YOUR ASSIGNMENT —
Below are the records; copy exactly the lines from the first through the one containing "left: 364px ->", both included, and leave out the pictures.

Screenshot and code edit data:
====
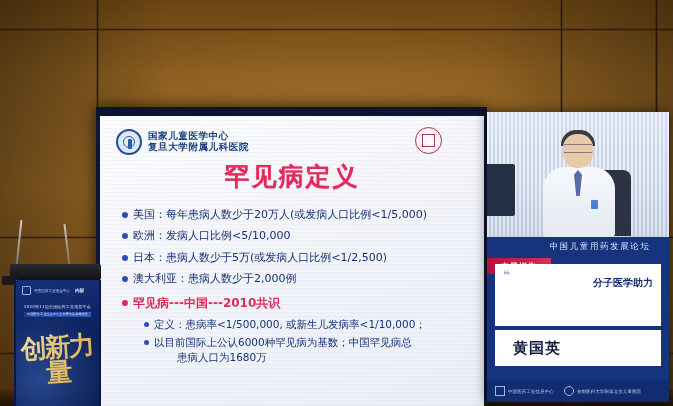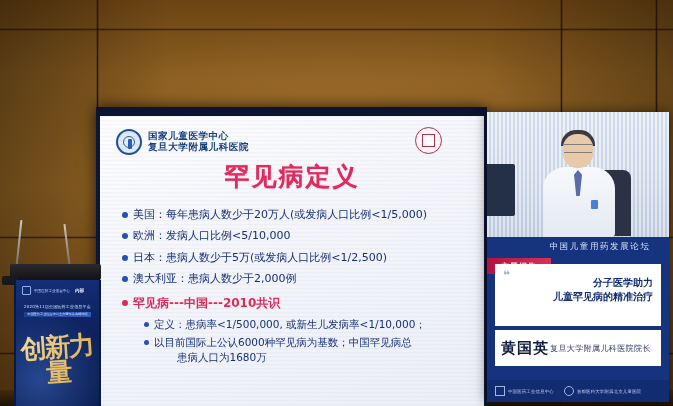"儿童罕见病的精准治疗" div { html: <div>儿童罕见病的精准治疗</div> -> none }
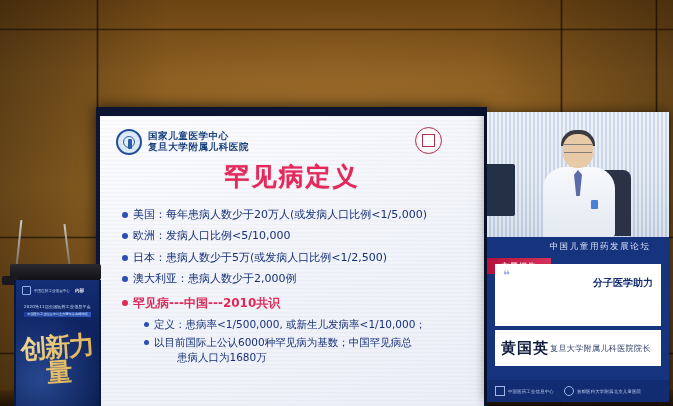"黄国英" .pip-name { padding-left: 6px -> 18px }
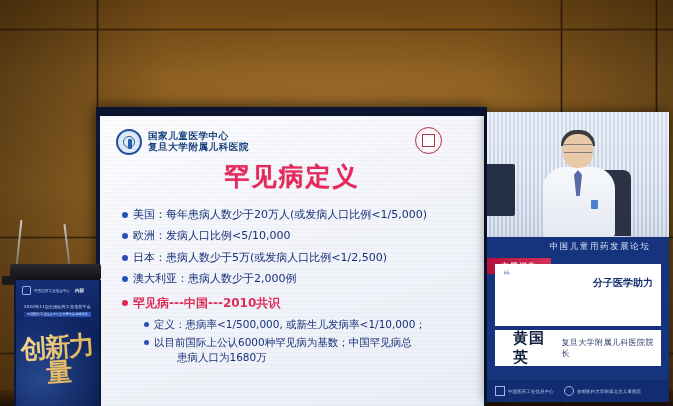"复旦大学附属儿科医院院长" div.rl { html: <div>复旦大学附属儿科医院院长</div> -> none }
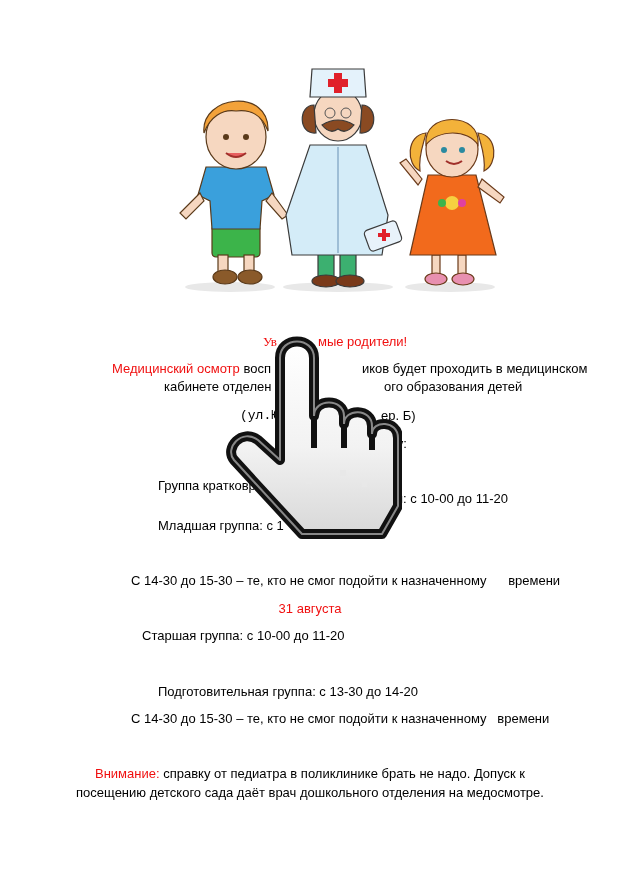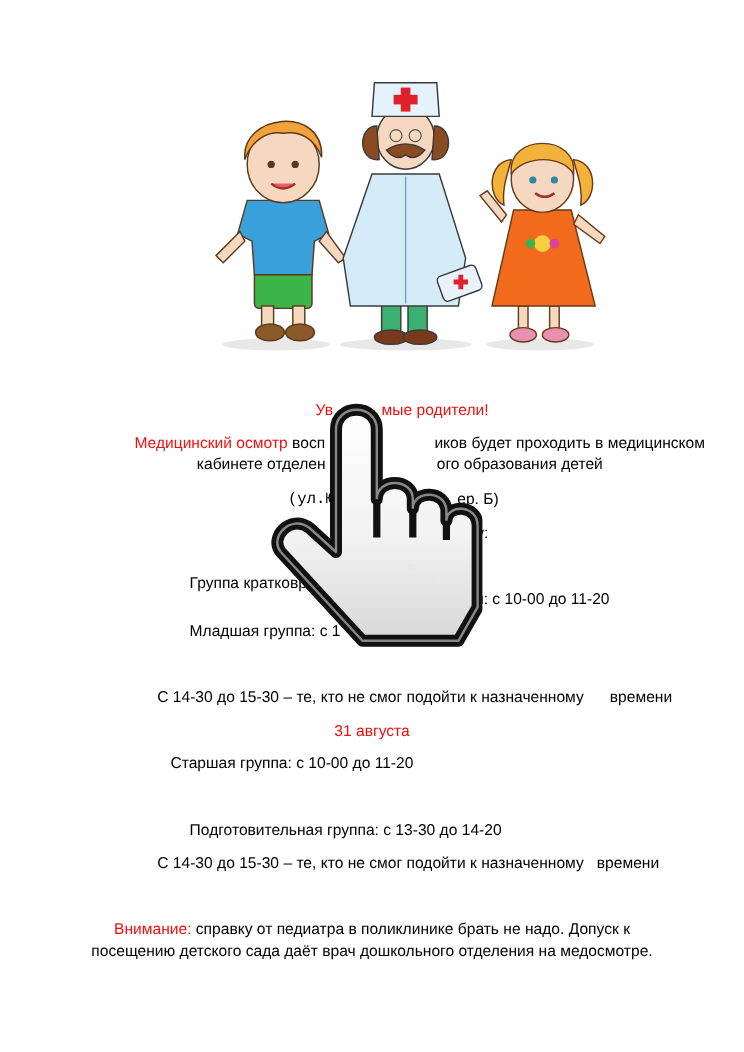"Ув" div.t { font-family: none -> Liberation Serif, serif }
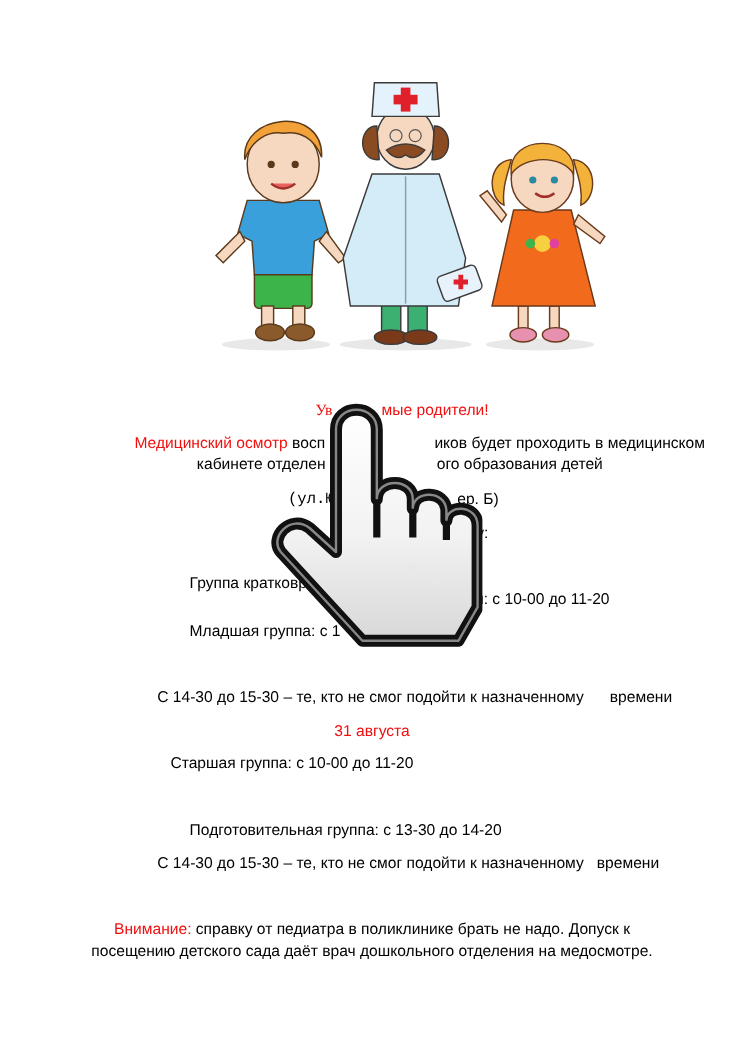"ого образования детей" div.t { left: 364px -> 384px }
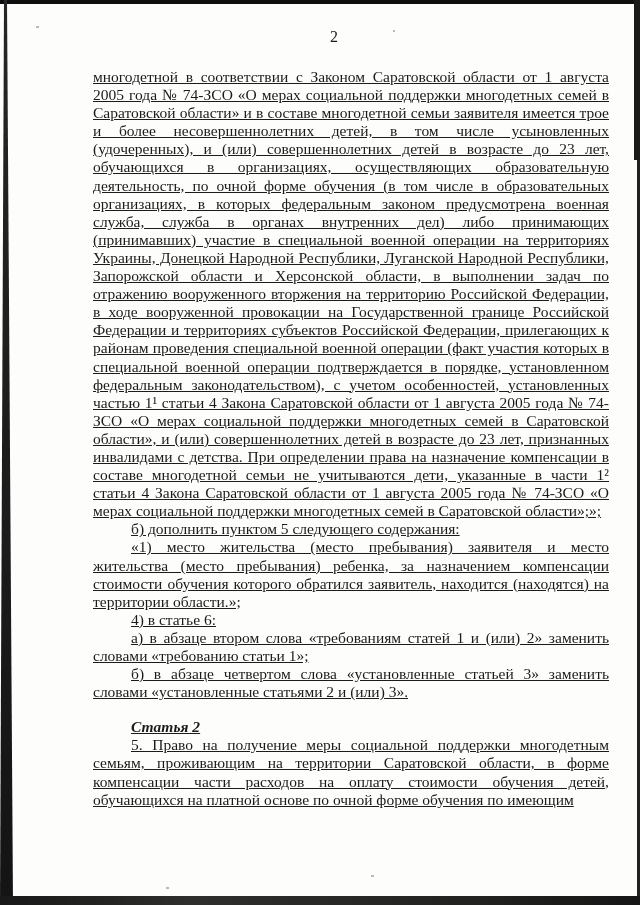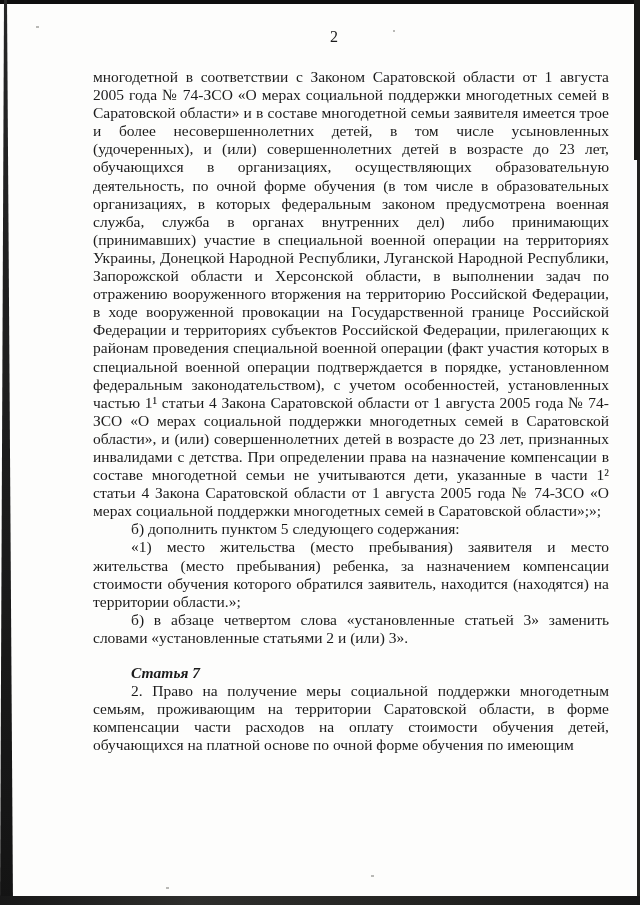"многодетной в соответствии с Законом" .doc-body { text-decoration: none -> underline }
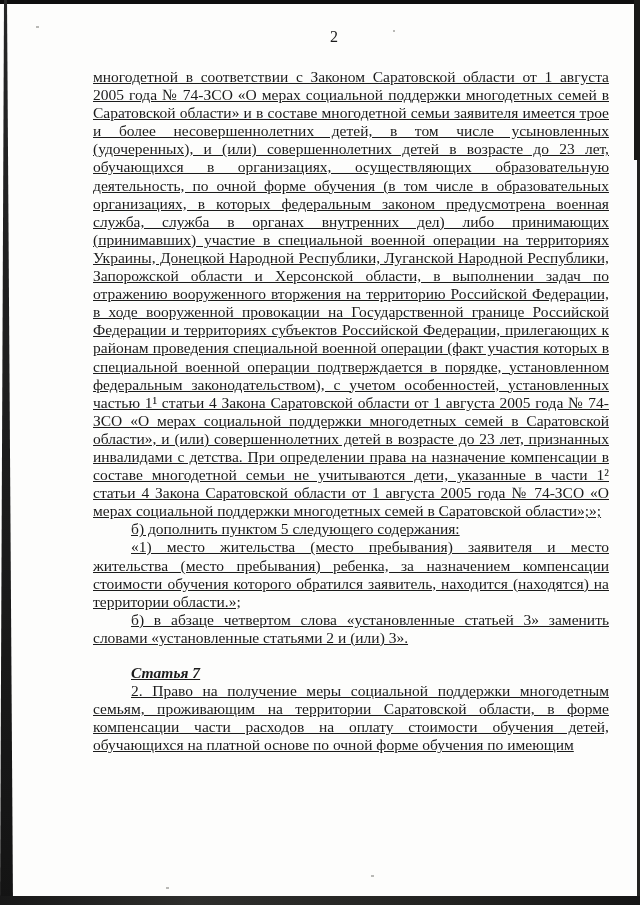"4) в статье 6:" p { html: none -> <p>4) в статье 6:</p> }
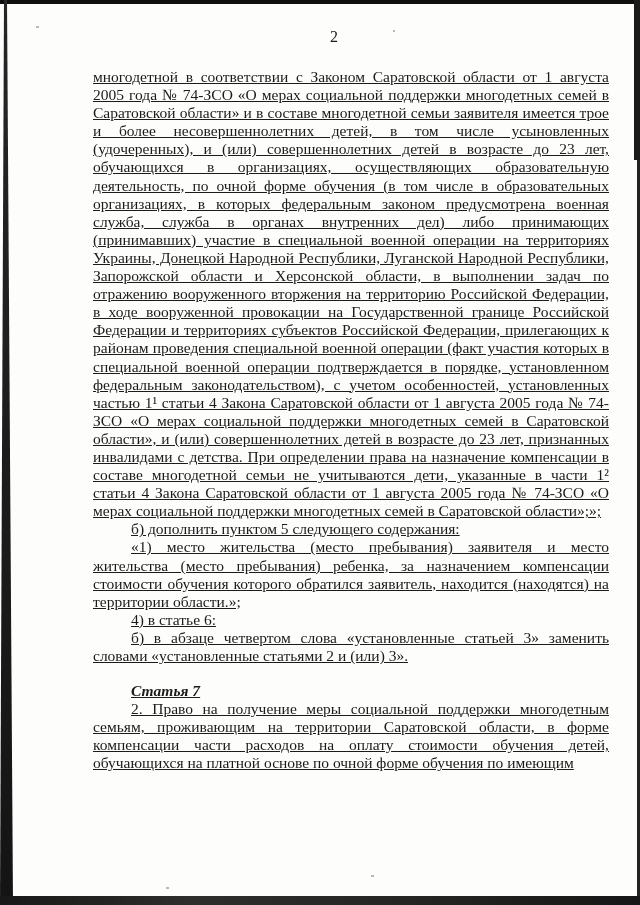"а) в абзаце втором слова" p { html: none -> <p>а) в абзаце втором слова «требованиям статей 1 и (или) 2» заменить словами «требованию статьи 1»;</p> }
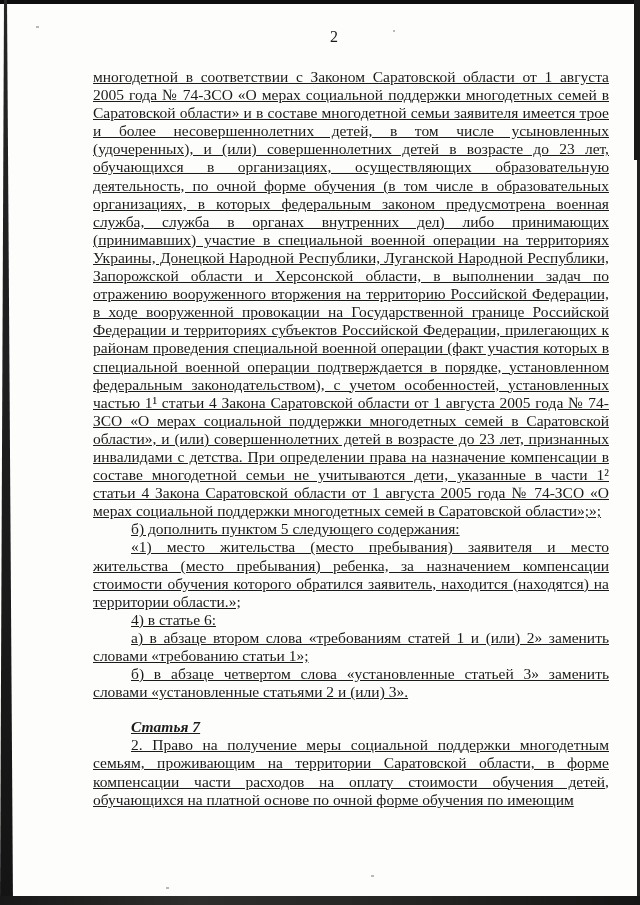"Статья 7" p.article-heading { text: 7 -> 2 }
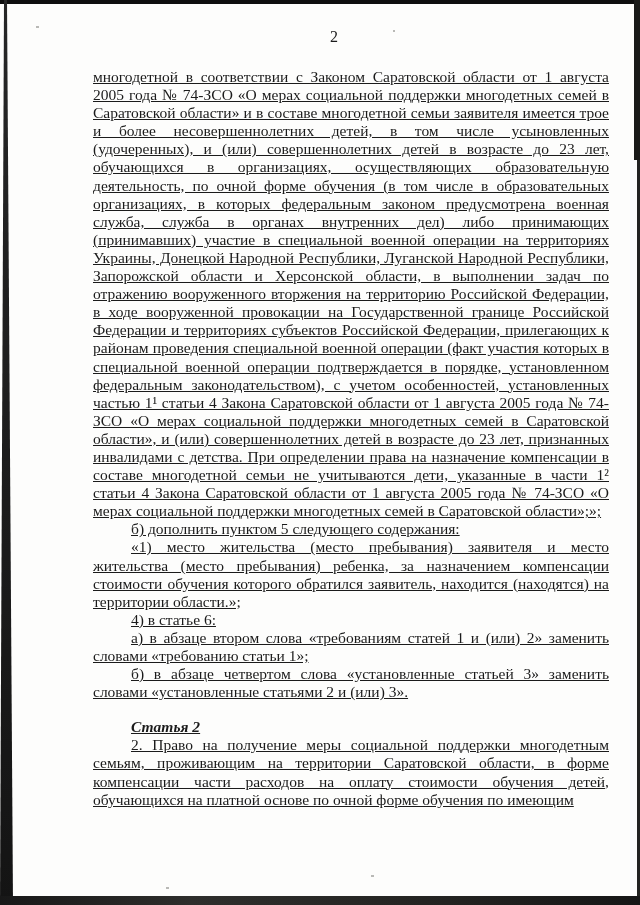"2. Право на получение меры" p { text: 2 -> 5 }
====
EXERCISE OUTPUT —
"儿童罕见病的精准治疗" div { html: <div>儿童罕见病的精准治疗</div> -> none }
"黄国英" .pip-name { padding-left: 6px -> 18px }
"复旦大学附属儿科医院院长" div.rl { html: <div>复旦大学附属儿科医院院长</div> -> none }
"Ув" div.t { font-family: none -> Liberation Serif, serif }
"ого образования детей" div.t { left: 364px -> 384px }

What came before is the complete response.